This morning while making my coffee I got to thinking about how much things have changed in my life – little things and big things, and more importantly, about how much I’ve changed in the last couple of years.
And then I thought, “Have I actually changed? Or have I grown into the person I was always meant to be?”. And my conclusion is that through changing my thinking, changing my bad habits, and changing my outlook on life and how I live it, I’ve allowed myself to reseed, bloom, and grow into the person I was always meant to be, the person I always was and have been, the person that was walled in by all the things that I have now I’ve changed.
Does that make sense?
An example of a major change is this: I always felt that no one listened to me, no one acknowledged my views, and no one took me seriously in the workplace and in my personal life, and I drank on that. When drunk I could become quite verbally aggressive, judgmental, opinionated, and unpleasant. The result being that, because I had a reputation for being either ‘a mouthy drunk’, constantly being hungover, or being absent from work or social events due to ‘illness’, no one listened to me or took me seriously, and I felt more and more excluded, and I’d drink on that.
I developed a jealousy and resentment for those (especially women) who were listened to, who were acknowledged, who were taken seriously and respected, and I’d drink on that.
I couldn’t see the destructive cycle at the time (or maybe I could but was ignoring the truth), but I can see now how I really was my worst own worst enemy, and people were absolutely right to not take me seriously, because I was inconsistent, unreliable, flaky, and prone to letting everyone down – at work and in my personal life.
The Person I Let Down the Most Was Myself…
What people didn’t know, and what I knew but didn’t address or fix, was that the feelings of being ignored or overlooked stemmed from childhood experiences such as being abandoned in a boarding school aged 7 by my father who never even said goodbye. Of my sisters disappearing overnight from my life and my never knowing why or where they’d gone (they’d gone to different boarding schools), and most importantly, of my mother disappearing from our lives after I’d gone into the boarding school and my not knowing why. The cruel irony here is that she was put into a ‘hospital’ because her drinking had become so out of control and destructive she could no longer stay with her family. But no one explained anything to me, so my little mind went into a state of confused frustration, and it stayed that way for many, many, many years.
There are a multitude of other scenarios I could list, but you get the idea – I was ignored, overlooked, and never listened to by the most important people in the world to me, and there was a lot to feel excluded from. I was made to feel very unimportant, that my feelings and opinions just didn’t matter. Things just happened to me, and woe betide me if I questioned or complained.
So, over the years, as I aged, I never really ‘grew up’. I stayed that angry, neglected, ignored, insignificant child. Within me grew resentment, jealousy, and anger towards everyone around me who had a voice, who could ask for what they needed, who could express themselves, and were loved by their family, respected by their friends and work colleagues…and I drank on all that.
What a destructive cycle to be caught up in. And what a hard cycle to get out of.
But I knew it had to change, or I was doomed to keep on repeating the cycle over and over and over again – like a living nightmare.

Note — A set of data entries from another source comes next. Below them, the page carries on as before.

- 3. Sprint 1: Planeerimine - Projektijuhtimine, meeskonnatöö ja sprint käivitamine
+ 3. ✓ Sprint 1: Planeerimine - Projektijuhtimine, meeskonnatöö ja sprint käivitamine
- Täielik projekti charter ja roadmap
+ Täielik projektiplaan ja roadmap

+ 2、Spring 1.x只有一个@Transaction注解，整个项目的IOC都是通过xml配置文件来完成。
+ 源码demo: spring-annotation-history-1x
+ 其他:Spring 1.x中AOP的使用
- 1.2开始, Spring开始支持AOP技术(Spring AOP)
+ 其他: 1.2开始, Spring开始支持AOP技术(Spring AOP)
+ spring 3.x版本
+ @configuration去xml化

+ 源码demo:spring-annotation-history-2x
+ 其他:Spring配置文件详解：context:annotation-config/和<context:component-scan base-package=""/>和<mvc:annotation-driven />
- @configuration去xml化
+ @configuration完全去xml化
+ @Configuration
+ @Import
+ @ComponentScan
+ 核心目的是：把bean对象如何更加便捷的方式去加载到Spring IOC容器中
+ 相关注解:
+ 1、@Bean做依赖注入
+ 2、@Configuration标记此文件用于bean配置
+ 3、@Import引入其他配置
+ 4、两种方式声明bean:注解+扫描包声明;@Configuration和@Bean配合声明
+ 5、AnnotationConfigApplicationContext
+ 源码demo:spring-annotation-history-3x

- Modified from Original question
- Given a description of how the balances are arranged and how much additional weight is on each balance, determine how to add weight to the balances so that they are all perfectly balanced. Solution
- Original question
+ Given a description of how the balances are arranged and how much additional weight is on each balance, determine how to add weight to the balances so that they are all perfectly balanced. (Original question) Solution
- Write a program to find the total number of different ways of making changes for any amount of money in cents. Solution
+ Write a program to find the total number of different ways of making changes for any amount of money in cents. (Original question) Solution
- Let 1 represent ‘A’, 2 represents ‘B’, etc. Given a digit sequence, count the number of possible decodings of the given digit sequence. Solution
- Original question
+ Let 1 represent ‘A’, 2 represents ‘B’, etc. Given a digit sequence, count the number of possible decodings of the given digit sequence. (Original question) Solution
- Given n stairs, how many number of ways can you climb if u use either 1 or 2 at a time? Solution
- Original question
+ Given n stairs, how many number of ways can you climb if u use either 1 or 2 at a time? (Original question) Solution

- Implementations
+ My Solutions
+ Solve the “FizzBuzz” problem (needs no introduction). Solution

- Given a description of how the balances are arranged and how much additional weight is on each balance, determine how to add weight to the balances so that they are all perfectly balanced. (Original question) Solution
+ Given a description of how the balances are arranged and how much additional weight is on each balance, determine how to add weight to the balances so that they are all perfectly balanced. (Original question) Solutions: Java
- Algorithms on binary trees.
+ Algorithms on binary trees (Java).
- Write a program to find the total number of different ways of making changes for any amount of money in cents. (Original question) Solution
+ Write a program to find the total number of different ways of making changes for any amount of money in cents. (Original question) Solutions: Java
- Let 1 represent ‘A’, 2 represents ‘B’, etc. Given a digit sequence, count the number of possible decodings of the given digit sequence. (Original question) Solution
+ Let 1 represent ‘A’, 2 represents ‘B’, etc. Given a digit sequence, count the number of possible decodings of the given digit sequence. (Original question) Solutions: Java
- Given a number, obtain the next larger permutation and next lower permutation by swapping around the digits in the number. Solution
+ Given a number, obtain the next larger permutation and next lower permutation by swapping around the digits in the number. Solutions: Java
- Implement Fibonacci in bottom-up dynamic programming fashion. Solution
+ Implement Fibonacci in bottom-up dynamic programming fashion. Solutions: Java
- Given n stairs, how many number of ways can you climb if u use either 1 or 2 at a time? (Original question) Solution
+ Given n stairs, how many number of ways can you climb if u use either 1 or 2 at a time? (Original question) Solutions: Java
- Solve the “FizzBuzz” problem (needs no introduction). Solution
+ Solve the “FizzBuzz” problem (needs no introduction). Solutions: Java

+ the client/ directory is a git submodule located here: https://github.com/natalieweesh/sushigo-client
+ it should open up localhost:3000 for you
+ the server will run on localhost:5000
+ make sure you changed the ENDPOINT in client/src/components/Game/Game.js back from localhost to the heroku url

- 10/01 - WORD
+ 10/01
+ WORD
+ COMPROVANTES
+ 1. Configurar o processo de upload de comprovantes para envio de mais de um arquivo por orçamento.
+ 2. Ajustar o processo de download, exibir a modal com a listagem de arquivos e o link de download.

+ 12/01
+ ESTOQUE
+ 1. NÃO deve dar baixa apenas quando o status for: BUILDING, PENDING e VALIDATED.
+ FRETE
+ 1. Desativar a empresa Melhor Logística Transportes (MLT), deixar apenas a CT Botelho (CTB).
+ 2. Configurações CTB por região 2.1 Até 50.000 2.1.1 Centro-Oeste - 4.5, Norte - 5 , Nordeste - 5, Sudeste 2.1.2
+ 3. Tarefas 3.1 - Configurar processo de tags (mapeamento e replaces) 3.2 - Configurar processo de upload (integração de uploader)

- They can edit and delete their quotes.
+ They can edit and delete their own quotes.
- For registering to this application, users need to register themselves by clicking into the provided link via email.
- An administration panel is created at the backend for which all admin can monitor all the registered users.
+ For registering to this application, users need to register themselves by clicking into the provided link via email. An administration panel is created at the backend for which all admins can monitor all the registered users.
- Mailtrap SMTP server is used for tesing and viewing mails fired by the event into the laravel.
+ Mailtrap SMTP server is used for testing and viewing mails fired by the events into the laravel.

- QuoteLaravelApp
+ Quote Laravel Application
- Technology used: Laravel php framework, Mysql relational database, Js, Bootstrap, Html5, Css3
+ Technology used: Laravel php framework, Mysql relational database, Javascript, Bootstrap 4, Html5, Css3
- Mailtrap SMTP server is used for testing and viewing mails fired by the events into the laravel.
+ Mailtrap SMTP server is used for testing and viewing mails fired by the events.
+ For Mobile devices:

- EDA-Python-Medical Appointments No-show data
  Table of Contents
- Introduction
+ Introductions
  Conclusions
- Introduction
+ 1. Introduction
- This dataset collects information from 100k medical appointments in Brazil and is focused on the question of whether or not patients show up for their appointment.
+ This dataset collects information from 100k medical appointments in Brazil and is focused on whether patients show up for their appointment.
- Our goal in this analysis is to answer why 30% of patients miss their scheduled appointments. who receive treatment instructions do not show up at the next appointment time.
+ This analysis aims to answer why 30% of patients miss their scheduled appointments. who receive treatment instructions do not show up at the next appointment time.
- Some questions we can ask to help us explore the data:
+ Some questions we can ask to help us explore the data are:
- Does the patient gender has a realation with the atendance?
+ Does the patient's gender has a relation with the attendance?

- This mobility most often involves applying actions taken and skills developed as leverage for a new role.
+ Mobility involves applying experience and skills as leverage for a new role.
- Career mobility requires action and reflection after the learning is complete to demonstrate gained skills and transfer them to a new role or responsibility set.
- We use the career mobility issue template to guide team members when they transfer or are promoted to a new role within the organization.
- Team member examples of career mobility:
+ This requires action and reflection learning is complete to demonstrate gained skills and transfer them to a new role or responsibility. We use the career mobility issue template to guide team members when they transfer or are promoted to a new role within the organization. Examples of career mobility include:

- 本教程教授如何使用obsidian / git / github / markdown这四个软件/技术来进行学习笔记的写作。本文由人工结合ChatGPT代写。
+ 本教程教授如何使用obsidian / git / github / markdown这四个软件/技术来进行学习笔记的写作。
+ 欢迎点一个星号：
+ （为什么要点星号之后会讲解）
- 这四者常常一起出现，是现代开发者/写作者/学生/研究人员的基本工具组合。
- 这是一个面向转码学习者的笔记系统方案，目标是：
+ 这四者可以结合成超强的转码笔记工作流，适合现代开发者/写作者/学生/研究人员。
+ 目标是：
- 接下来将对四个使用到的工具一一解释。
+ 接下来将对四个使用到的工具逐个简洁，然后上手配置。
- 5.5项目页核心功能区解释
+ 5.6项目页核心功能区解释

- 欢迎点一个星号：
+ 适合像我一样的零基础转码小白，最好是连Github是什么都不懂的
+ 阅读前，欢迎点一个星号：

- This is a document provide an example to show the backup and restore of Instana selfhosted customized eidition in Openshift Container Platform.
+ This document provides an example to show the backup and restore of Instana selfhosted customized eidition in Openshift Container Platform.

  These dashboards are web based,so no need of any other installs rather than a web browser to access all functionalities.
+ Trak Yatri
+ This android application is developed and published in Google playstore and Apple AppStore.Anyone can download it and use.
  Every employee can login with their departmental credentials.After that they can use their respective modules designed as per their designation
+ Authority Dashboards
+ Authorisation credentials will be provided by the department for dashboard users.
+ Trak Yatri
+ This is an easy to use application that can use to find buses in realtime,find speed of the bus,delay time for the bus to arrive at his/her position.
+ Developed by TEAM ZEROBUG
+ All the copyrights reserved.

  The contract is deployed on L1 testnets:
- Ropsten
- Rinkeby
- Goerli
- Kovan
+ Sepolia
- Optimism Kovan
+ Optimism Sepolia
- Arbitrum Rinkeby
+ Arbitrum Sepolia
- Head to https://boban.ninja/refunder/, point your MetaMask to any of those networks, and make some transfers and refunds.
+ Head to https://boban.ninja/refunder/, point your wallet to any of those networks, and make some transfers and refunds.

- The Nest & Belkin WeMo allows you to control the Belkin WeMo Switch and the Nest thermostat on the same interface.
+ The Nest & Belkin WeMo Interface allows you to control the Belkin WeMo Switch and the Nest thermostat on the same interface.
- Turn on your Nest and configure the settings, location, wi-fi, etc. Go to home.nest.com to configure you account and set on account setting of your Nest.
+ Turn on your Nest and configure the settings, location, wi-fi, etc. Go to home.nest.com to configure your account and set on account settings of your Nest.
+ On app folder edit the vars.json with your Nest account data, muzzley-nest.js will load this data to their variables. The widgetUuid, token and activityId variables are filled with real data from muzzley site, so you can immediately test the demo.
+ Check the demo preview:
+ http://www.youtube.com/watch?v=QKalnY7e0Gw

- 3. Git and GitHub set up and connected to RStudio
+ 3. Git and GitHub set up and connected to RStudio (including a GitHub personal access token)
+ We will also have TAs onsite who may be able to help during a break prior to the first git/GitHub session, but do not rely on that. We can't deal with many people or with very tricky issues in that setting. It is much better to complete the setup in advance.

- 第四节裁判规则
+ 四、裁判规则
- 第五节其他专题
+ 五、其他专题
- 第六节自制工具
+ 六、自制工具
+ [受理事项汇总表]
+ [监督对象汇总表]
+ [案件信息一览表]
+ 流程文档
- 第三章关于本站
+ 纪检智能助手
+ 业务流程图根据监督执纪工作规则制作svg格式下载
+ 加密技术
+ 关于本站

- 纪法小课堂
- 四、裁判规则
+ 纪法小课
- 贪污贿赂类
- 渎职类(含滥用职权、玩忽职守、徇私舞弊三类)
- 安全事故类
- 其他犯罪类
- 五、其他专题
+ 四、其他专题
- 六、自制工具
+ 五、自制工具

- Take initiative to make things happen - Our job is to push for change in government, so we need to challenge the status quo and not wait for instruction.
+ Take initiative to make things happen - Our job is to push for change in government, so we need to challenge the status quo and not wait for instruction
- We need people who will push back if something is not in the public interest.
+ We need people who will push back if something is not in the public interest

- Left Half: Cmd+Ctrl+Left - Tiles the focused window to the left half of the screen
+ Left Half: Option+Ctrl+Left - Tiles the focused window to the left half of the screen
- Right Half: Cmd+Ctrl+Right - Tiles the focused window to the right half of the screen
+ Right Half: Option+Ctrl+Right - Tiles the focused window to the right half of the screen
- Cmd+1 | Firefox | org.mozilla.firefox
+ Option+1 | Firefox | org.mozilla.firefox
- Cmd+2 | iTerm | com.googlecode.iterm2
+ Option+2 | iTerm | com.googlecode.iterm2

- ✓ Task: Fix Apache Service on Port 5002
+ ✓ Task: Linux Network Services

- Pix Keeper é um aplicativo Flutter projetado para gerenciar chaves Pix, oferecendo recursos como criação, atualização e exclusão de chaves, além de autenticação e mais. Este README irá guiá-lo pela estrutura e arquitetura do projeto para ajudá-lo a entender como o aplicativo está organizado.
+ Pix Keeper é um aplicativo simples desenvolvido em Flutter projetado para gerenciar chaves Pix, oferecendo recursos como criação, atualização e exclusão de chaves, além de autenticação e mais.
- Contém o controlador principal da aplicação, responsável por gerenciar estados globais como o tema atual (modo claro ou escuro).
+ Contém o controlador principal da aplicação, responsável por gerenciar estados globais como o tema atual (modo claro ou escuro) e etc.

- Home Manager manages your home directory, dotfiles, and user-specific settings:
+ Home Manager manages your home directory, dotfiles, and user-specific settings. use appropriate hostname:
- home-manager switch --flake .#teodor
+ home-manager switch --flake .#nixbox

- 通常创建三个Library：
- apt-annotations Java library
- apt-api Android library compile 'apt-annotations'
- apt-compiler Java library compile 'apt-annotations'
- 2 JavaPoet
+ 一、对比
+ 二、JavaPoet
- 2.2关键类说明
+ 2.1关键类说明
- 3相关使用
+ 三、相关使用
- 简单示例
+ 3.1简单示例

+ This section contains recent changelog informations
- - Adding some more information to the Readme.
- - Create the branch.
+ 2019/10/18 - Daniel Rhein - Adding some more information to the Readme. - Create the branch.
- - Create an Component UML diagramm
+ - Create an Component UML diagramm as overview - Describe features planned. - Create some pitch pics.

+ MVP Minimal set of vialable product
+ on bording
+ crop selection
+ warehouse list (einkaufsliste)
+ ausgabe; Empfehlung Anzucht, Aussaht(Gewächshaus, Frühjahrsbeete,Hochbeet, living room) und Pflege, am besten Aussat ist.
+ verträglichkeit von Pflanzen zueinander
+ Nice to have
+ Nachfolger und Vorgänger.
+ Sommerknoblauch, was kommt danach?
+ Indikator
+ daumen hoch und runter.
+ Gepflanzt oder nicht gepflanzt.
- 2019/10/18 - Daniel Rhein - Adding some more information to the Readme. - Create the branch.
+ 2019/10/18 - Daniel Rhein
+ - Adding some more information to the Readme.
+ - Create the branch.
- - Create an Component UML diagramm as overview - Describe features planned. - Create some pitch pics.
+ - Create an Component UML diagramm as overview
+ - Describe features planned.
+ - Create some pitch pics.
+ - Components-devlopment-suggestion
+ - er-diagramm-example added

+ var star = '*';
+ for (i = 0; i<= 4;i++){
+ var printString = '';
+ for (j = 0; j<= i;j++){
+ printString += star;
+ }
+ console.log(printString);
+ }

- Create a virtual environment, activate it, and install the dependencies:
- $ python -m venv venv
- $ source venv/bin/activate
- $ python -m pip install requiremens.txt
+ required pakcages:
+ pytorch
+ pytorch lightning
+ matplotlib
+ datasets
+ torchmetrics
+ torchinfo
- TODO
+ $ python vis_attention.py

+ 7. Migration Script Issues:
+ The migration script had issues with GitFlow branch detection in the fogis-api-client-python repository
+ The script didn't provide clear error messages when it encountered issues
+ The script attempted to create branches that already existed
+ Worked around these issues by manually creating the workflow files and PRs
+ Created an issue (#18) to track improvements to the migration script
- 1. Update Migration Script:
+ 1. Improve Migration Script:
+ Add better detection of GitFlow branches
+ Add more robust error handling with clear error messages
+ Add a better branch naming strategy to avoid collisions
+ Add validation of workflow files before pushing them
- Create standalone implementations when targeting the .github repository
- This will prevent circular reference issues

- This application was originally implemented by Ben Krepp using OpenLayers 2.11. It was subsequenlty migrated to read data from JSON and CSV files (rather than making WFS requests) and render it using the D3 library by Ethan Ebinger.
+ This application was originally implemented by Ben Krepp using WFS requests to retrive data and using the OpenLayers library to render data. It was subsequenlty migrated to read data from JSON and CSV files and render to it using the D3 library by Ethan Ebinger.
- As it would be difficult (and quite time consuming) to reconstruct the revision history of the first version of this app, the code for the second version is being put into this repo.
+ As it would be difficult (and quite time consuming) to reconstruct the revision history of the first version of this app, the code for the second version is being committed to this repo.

My first step – as is everyone’s first step – was to acknowledge that I had hit a wall, that I had a problem – a Big problem, and that if I didn’t address the problem I was on the road to ruining my life. The time had come and I had to crawl out of my blame bed and my pity hole and get help to fix the problem.
I couldn’t change what had happened to me as a child, but I could change how I responded to it as an adult.
The next step was to get help, professional help where I could take the lid off of my cauldron of negative, destructive, twisted emotions and start to unravel the mess within. But by getting the professional helped a most sorely needed I slowly began to find my voice, I was actually listened to, and my issues were taken seriously. Now, this isn’t the first time I’d gone to a therapist, but it’s the first time I decided this was it – THIS time is the time for change. I took it seriously, I let it all out bit by bit, and I began to see that, even though I couldn’t change what had happened to me as a child, I could change how I responded to it as an adult. With the right tools and a change in thinking, I began to dismantle my perception of myself as an insignificant person, and to reassemble myself as a worthy human being who had a hell of a lot to offer and give. Slowly, slowly, my dignity began to be restored, I began to look around and the people in my life who do love me, who do respect me, who do listen to me, who do think I’m worth it, who do actually like me….if only I’d let them….
And I didn’t drink on that!
It was the most important change I ever made.
I’m still a daily work in progress, we all are. But as I sit here today, I can honestly say, I’ve changed how I am to grow into the person I am.